My dear friends, who daily climb uncertain hills in the countries of their minds, hills that have to do with the future of our country and of our children, may I humbly submit to you, the only thing that has enabled me to keep doing the creative work, was the constant determination: Take heart! Go farther on!2 This imperative, go on!, characterizes not only his life but his research, where each answer created at least two new questions and led to the exponential growth of science as Percy experienced it in his lifetime. With this growth, he later realized the concomitant responsibility and questions of ethics.

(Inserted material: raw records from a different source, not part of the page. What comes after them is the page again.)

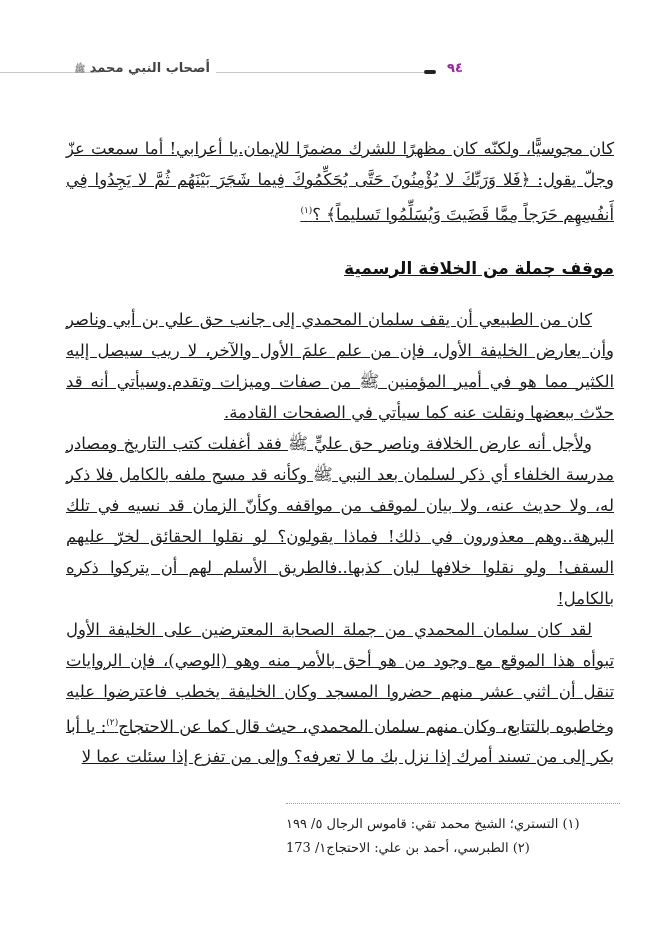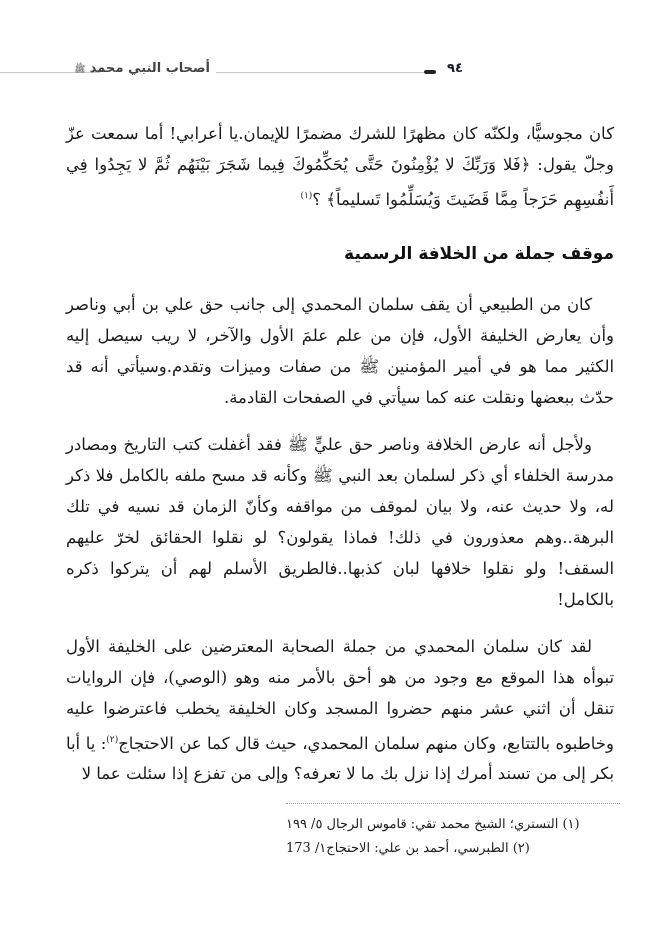--- a/index.html
+++ b/index.html
@@ -2,27 +2,27 @@
 <html><head>
 <meta charset="utf-8">
 <style>
   html, body { margin: 0; padding: 0; background: #ffffff; }
   body { width: 669px; height: 944px; position: relative; overflow: hidden; font-family: "DejaVu Serif", serif; color: #1a1a1a; }
   .header { position: absolute; top: 58px; left: 0; width: 658px; height: 30px; }
   .hline { position: absolute; top: 14px; height: 1px; background: #c9c9c9; }
   .hline.left { left: 0; width: 100px; }
   .hline.mid { left: 216px; width: 212px; }
   .hdash { position: absolute; top: 12px; left: 424px; width: 12px; height: 4px; background: #222; border-radius: 2px; }
-  .page-num { position: absolute; top: 2px; left: 447px; font-family: "DejaVu Sans", sans-serif; font-size: 13px; font-weight: bold; color: #0f172a; }
+  .page-num { position: absolute; top: 2px; left: 447px; font-family: "DejaVu Sans", sans-serif; font-size: 13px; font-weight: bold; color: #a21caf; }
   .running-title { position: absolute; top: 2px; left: 106px; width: 104px; direction: rtl; text-align: center; font-family: "DejaVu Sans", sans-serif; font-size: 13px; font-weight: bold; color: #444; white-space: nowrap; }
   .saw { font-size: 9px; color: #888; }
-  .content { position: absolute; top: 118px; left: 66px; width: 548px; direction: rtl; text-align: justify; }
+  .content { position: absolute; top: 133px; left: 66px; width: 548px; direction: rtl; text-align: justify; text-decoration: underline; }
   p { margin: 0; font-size: 16.5px; line-height: 31px; }
   p.indent { text-indent: 22px; }
-  .para-gap { margin-top: 16px; }
+  .para-gap { }
   h2 { margin: 28px 0 26px 0; font-family: "DejaVu Sans", sans-serif; font-size: 17px; font-weight: bold; color: #111; text-align: right; }
   sup { font-size: 9px; }
   .fn-sep { position: absolute; top: 803px; left: 286px; width: 334px; border-top: 1px dotted #9a9a9a; }
   .footnotes { position: absolute; top: 812px; left: 286px; width: 320px; direction: rtl; text-align: left; }
   .footnotes div { font-size: 13px; line-height: 24px; color: #222; }
 </style>
 </head>
 <body>
 
 <div class="header">

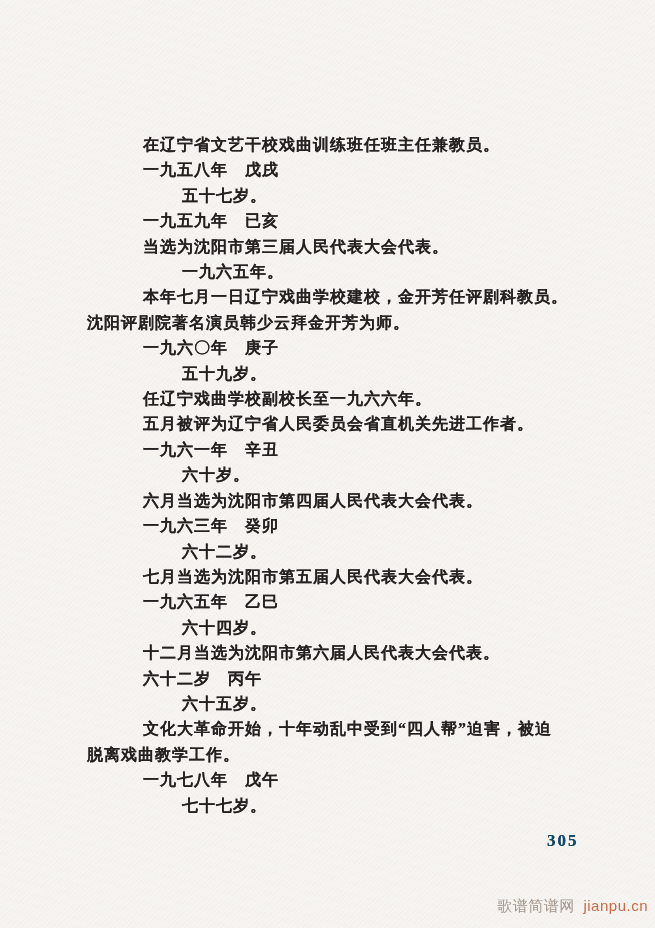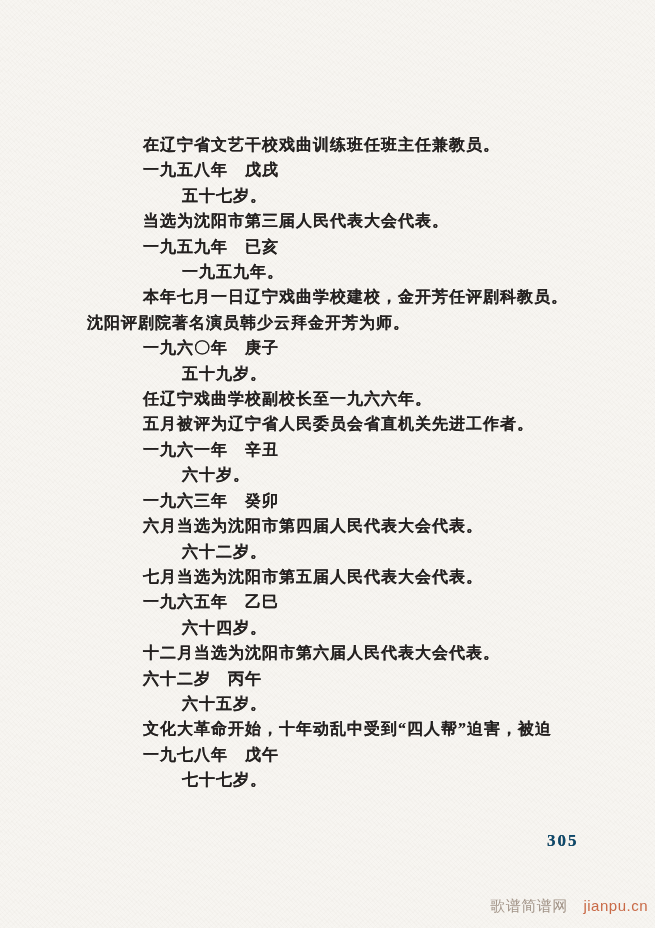--- a/index.html
+++ b/index.html
@@ -46,53 +46,54 @@
   .watermark {
     position: absolute;
     top: 897px;
     right: 7px;
     font-size: 15px;
     letter-spacing: 0.5px;
     white-space: nowrap;
     font-family: "Liberation Sans", "DejaVu Sans", sans-serif;
   }
   .watermark .wm-name { color: #a29488; }
-  .watermark .wm-url  { color: #c96a47; margin-left: 11px; }
+  .watermark .wm-url  { color: #c96a47; margin-left: 4px; }
 </style>
 </head>
 <body>
 
 <div class="paper">
 
   <main class="text-block">
 
   <div class="line para">在辽宁省文艺干校戏曲训练班任班主任兼教员。</div>
       <div class="line para">一九五八年　戊戌</div>
       <div class="line age">五十七岁。</div>
+      <div class="line para">一九五九年　已亥</div>
       <div class="line para">当选为沈阳市第三届人民代表大会代表。</div>
-      <div class="line para">一九五九年　已亥</div>
-      <div class="line age">一九五九年。</div>
+      <div class="line age">一九六五年。</div>
       <div class="line para">本年七月一日辽宁戏曲学校建校，金开芳任评剧科教员。</div>
       <div class="line flush">沈阳评剧院著名演员韩少云拜金开芳为师。</div>
       <div class="line para">一九六〇年　庚子</div>
       <div class="line age">五十九岁。</div>
       <div class="line para">任辽宁戏曲学校副校长至一九六六年。</div>
       <div class="line para">五月被评为辽宁省人民委员会省直机关先进工作者。</div>
       <div class="line para">一九六一年　辛丑</div>
       <div class="line age">六十岁。</div>
+      <div class="line para">六月当选为沈阳市第四届人民代表大会代表。</div>
       <div class="line para">一九六三年　癸卯</div>
-      <div class="line para">六月当选为沈阳市第四届人民代表大会代表。</div>
       <div class="line age">六十二岁。</div>
       <div class="line para">七月当选为沈阳市第五届人民代表大会代表。</div>
       <div class="line para">一九六五年　乙巳</div>
       <div class="line age">六十四岁。</div>
       <div class="line para">十二月当选为沈阳市第六届人民代表大会代表。</div>
       <div class="line para">六十二岁　丙午</div>
       <div class="line age">六十五岁。</div>
       <div class="line para">文化大革命开始，十年动乱中受到“四人帮”迫害，被迫</div>
+      <div class="line flush">脱离戏曲教学工作。</div>
       <div class="line para">一九七八年　戊午</div>
       <div class="line age">七十七岁。</div>
     </main>
 
   <div class="page-number">305</div>
 
   <div class="watermark">
     <span class="wm-name">歌谱简谱网</span>
     <span class="wm-url">jianpu.cn</span>
   </div>

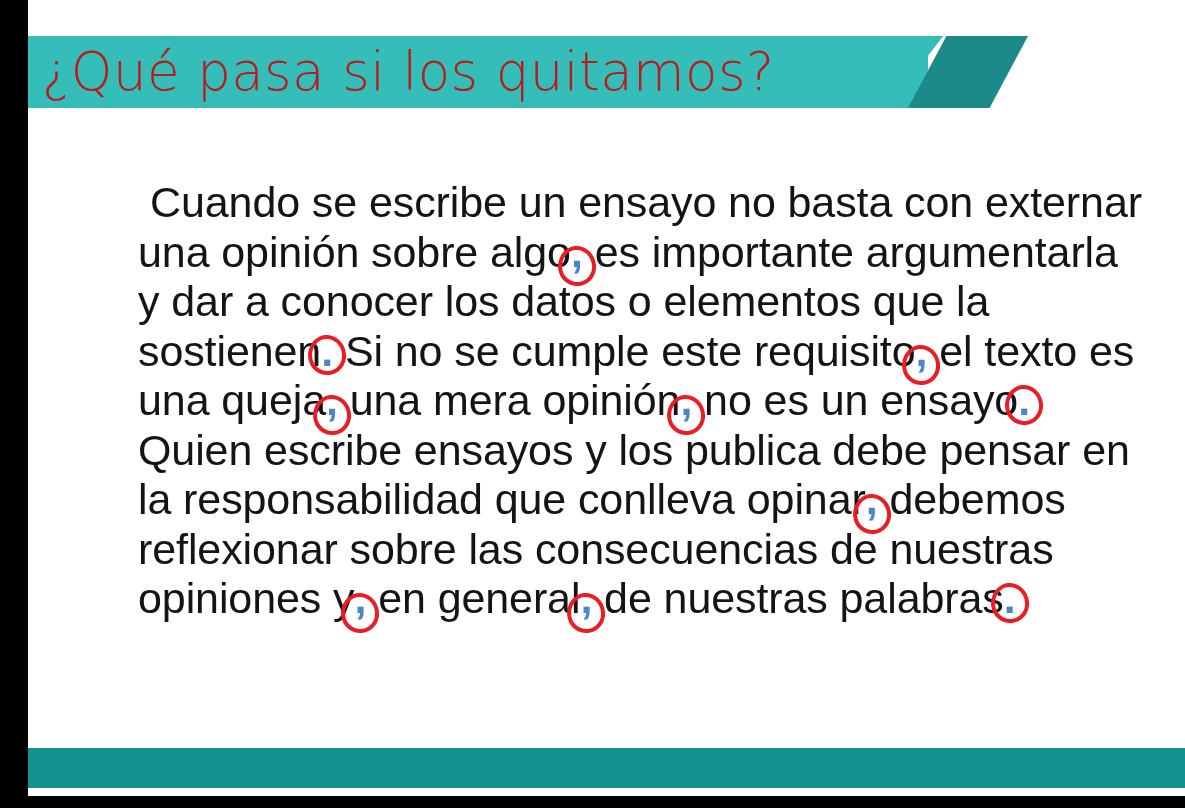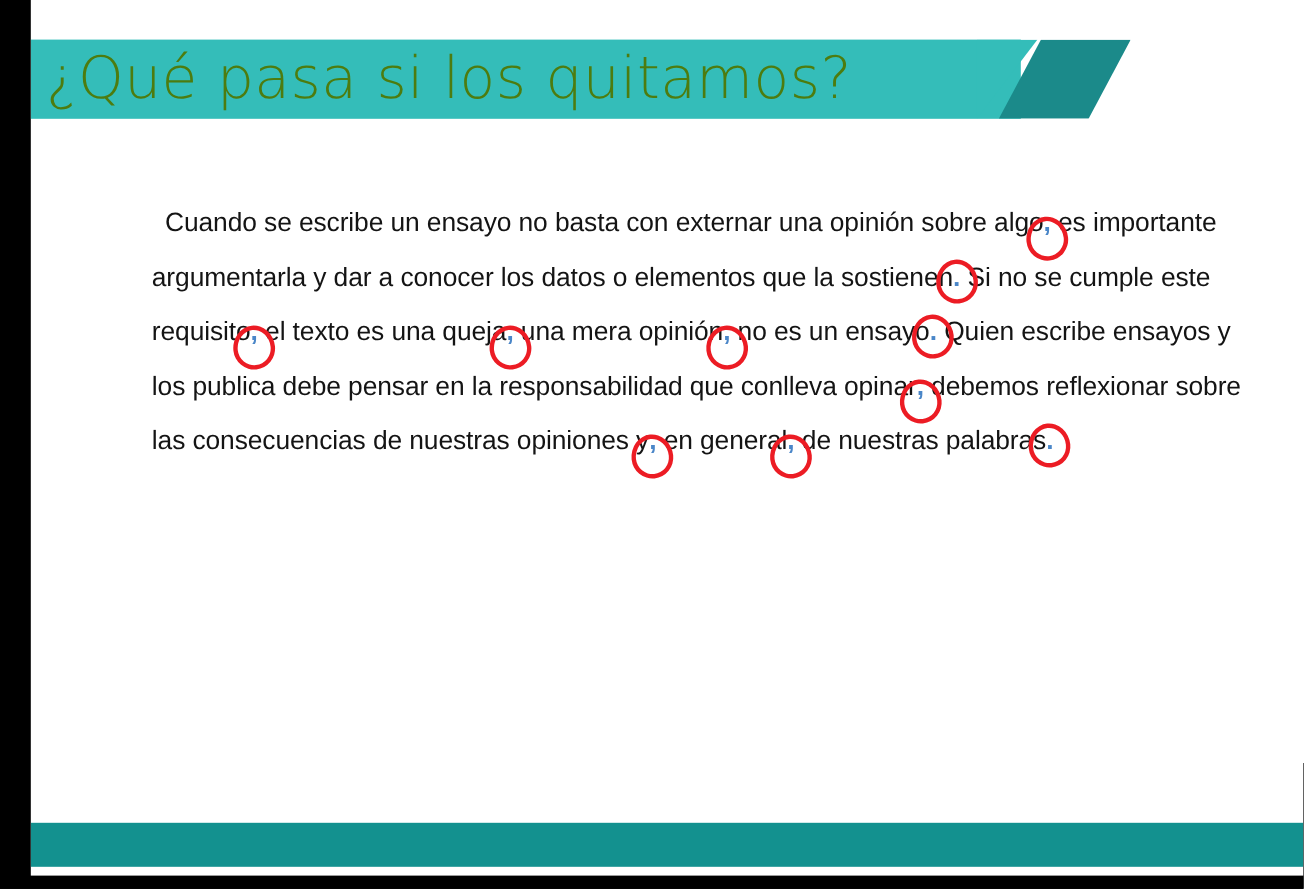--- a/index.html
+++ b/index.html
@@ -58,37 +58,37 @@
     background: #1b8a8a;
     clip-path: polygon(32% 0, 100% 0, 68% 100%, 0% 100%);
   }
   #title-text {
     position: absolute;
     left: 14px;
     top: 36px;
     width: 880px;
     height: 72px;
     line-height: 72px;
-    color: #4d7c0f;
+    color: #b91c1c;
     font-family: "DejaVu Sans", sans-serif;
     font-weight: 300;
     font-size: 53px;
     letter-spacing: 0.4px;
     white-space: nowrap;
   }
 
   
   #body-text {
     position: absolute;
     left: 110px;
     top: 178px;
     width: 1005px;
     color: #141414;
     font-family: "Liberation Sans", sans-serif;
-    font-size: 24px;
+    font-size: 43px;
     line-height: 49.5px;
     letter-spacing: -0.1px;
     text-align: left;
   }
   #body-text .para-indent { display: inline-block; width: 12px; }
 
   
   .mark {
     position: relative;
     display: inline-block;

Percy Julian was born on April 11, 1899, the oldest of six children of James Sumner Julian, a railway mail clerk, and his wife, Elizabeth Lena Adams. Since 1976 his birthday has been a holiday for the Village of Oak Park, a fashionable suburb of Chicago where the Julian family has resided since 1950, initially under precarious conditions (the Julian home, the first in the neighborhood to be owned by a black family, was the victim of arsonists on Thanksgiving Day, 1950, and the target of a dynamite bomb on June 12, 1951), and where other famous people, such as Ernest Hemingway and Frank Lloyd Wright, had their residences. Because Percy's father was a federal employee, the family held a higher status than most blacks of that day. This advantage, and the fact that his well-read father had a great love for mathematics and philosophy, helped him on the way to a formal education.